The cognitive disconnect between the source of my disdain for online education and my own positive experience of interacting in cyberspace created fertile ground in my consciousness for a close friend to plant a seed. In the effort to make me more technologically proficient and, therefore independent (i.e., not dependent on him for technology support), my friend commented that social justice work and technology are both “forward-thinking” pursuits, thus, he argued, it makes sense for social justice advocates to embrace the use of technology in service to our conscientization efforts. Perhaps this is not a compelling argument for every critical pedagogist, and certainly it is not an argument without legitimate counterarguments; still, I found the essence of this argument compelling.

Not long after this epiphany, another friend contacted me, via e-mail naturally, to ask me if I would be interested in teaching online courses in cultural democracy, cross-cultural instruction, and, of course, critical pedagogy. I accepted the opportunity. That was six years ago. Today I teach, on a part-time basis, online courses in an array of multicultural teacher education content areas for five universities. I have become proficient with a variety of online educational interfaces (Blackboard, WebCT, WebTycho, E-College, etc.), comfortable with online teaching in general, and sophisticated in integrating a transformative pedagogical posture into the virtual classroom in particular. Despite this proficiency, comfort, and sophistication, during every online course, I find myself increasingly engaged in self-talk as to the role of what I have come to understand, both intuitively and intellectually, as “Buddhist detachment” in teaching progressive content in general, but especially online because of:

  • 1.

    My commitment to build genuinely supportive relationships with each of my students (something I view as foundational to the practice of progressive multicultural educational pedagogy);

  • 2.

    My concomitant recognition of how technology can and does limit the development of even the most basic interpersonal interaction skills that make student-teacher relationships sincere and otherwise meaningful; and,

  • 3.

    My awareness of how cyberspace, by its very nature, amplifies non-Buddhist detachment.

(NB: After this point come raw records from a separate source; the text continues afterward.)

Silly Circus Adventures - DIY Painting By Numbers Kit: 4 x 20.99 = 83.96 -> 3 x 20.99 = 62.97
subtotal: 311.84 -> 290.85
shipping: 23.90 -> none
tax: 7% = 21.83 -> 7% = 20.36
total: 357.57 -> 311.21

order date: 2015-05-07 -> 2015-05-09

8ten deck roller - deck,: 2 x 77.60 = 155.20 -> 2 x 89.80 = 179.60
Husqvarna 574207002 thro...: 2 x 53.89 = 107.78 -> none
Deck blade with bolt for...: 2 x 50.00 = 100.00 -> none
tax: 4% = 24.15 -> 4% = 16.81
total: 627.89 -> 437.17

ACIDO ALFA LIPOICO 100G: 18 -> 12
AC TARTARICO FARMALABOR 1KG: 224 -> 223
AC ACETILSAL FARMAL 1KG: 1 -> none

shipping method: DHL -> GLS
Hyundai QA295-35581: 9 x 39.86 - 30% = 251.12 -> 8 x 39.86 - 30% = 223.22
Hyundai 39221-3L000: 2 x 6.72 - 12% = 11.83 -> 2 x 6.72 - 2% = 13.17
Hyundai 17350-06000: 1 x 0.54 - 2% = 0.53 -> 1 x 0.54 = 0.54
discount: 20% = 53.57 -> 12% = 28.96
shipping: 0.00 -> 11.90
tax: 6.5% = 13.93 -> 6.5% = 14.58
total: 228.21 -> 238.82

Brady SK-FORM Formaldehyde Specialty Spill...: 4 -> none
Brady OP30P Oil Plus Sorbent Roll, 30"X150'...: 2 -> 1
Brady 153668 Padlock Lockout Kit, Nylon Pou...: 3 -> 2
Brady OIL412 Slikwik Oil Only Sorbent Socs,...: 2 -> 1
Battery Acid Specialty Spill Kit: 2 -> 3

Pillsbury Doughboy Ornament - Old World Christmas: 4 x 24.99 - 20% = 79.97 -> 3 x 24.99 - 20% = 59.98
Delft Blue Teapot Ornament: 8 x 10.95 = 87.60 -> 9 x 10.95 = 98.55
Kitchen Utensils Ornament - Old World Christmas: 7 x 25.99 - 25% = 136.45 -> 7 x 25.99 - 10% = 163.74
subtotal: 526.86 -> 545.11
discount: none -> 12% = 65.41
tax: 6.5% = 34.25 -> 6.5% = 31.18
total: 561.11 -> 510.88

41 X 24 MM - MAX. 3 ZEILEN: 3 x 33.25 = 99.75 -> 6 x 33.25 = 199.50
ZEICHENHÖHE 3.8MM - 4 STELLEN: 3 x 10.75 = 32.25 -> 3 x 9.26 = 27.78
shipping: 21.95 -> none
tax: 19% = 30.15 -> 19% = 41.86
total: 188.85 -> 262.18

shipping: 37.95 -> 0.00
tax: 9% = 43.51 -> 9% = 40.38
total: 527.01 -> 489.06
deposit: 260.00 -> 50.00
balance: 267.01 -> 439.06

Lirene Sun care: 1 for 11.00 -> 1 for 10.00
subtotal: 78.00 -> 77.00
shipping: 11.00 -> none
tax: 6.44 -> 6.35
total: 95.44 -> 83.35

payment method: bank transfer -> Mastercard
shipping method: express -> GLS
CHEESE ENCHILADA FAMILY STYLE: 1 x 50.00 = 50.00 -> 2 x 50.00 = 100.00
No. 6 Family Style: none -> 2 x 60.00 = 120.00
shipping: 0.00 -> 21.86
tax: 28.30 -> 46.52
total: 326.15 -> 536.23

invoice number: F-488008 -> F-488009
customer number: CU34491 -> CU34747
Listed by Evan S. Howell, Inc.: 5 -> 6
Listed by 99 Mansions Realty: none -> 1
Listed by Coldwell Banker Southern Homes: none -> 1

In this chapter I work to “quiet,” or, perhaps, better respond to this inner dialogue by constructing a dialectical scaffold that augments humanness through the practice of a pedagogy of Buddhist detachment in teaching social justice education online.

Key Terms in this Chapter

Equality: The condition created when two or more things are treated “the same.”

Karma: The Buddhist belief in immediate and eternal cause and effect; the belief that challenges and successes experienced in this moment or in this life are respectively related to transgressions made and good deeds undertaken in a prior moment or past life.

Assimilation: The unconscious and/or involuntary development of non-native cultural interaction norms.

Acculturation: The conscious and voluntary development of non-native cultural interaction norms.

Deafhood: The cultural experience of being Deaf (as opposed to audiological deafness); to be understood as akin to racial identity and in opposition to the characterization of the Deaf as “disabled.”

Critical Pedagogy: An educational approach that prioritizes student development of advanced critical thinking skills or “conscientization.” See Conscientization, below.

Conscientization: The process by which one develops the ability think critically about issues of power in relationship to privilege and oppression in different spheres of influence (local, national, international, etc.).

Equity: The condition created when two or more things that have been treated “unequally” are treated differentially, or in accordance to what they each need, so that they can eventually become equal.

Praxis: The interplay of knowledge, reflection, and action.

Hegemony: The status quo; acting in the direction of established power.

Dialectic: The relationship created when competing forces interact; akin to the notion of the union of opposites.